INPUT FOR THIS TASK:
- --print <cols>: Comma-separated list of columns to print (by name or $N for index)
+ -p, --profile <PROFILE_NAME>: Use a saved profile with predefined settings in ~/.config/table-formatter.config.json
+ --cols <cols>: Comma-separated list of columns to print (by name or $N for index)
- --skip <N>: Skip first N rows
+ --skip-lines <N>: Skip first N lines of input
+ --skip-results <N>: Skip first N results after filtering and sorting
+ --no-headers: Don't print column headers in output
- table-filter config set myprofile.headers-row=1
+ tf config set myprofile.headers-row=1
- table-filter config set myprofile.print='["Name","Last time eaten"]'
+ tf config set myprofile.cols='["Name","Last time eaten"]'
* * *
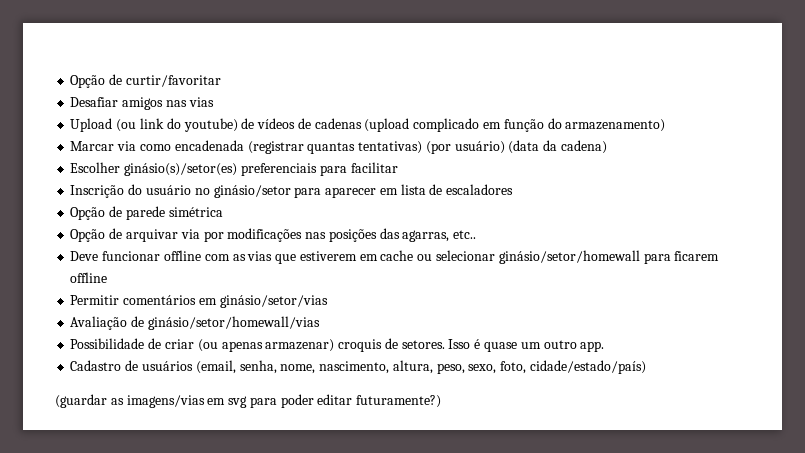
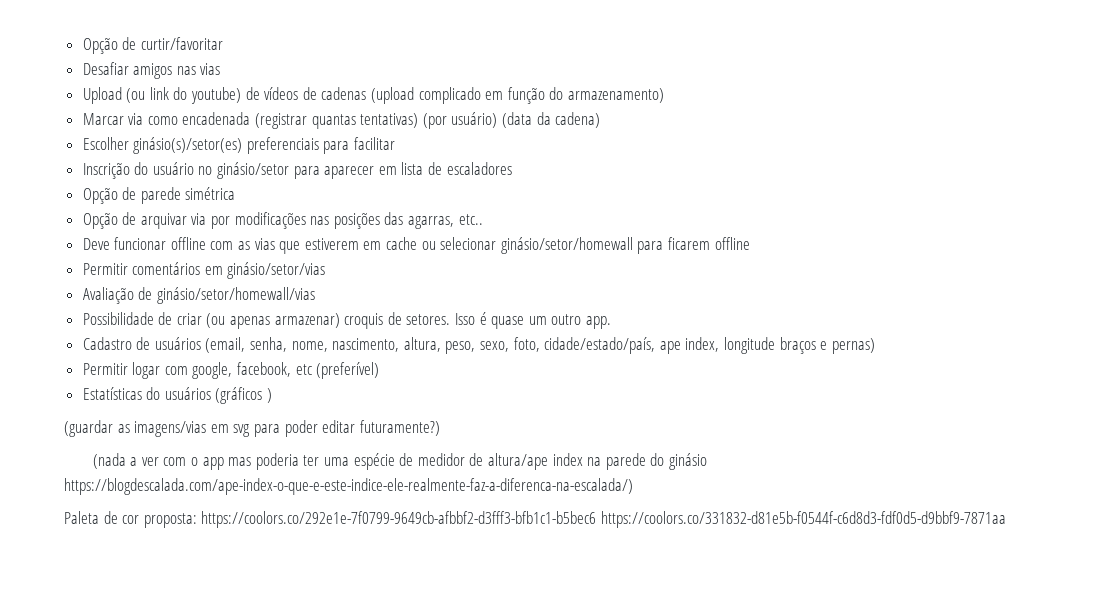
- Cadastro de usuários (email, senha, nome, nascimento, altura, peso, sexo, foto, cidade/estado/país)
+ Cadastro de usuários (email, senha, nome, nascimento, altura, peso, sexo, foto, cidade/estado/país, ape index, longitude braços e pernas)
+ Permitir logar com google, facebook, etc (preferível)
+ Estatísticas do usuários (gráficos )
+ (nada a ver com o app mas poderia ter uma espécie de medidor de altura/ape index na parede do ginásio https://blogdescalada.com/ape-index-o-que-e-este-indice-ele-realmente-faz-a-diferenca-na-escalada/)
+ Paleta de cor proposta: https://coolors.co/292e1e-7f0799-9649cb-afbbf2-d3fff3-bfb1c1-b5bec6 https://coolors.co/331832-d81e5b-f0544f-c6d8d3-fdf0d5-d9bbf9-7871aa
---
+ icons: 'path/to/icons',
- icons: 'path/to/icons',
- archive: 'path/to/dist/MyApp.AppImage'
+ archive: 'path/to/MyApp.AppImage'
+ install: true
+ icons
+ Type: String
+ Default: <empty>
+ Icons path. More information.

ACTIVITY: Scan the data above for the word "cols", then copy every line that holds it.

RESPONSE TO THE EXERCISE:
- --print <cols>: Comma-separated list of columns to print (by name or $N for index)
+ --cols <cols>: Comma-separated list of columns to print (by name or $N for index)
+ tf config set myprofile.cols='["Name","Last time eaten"]'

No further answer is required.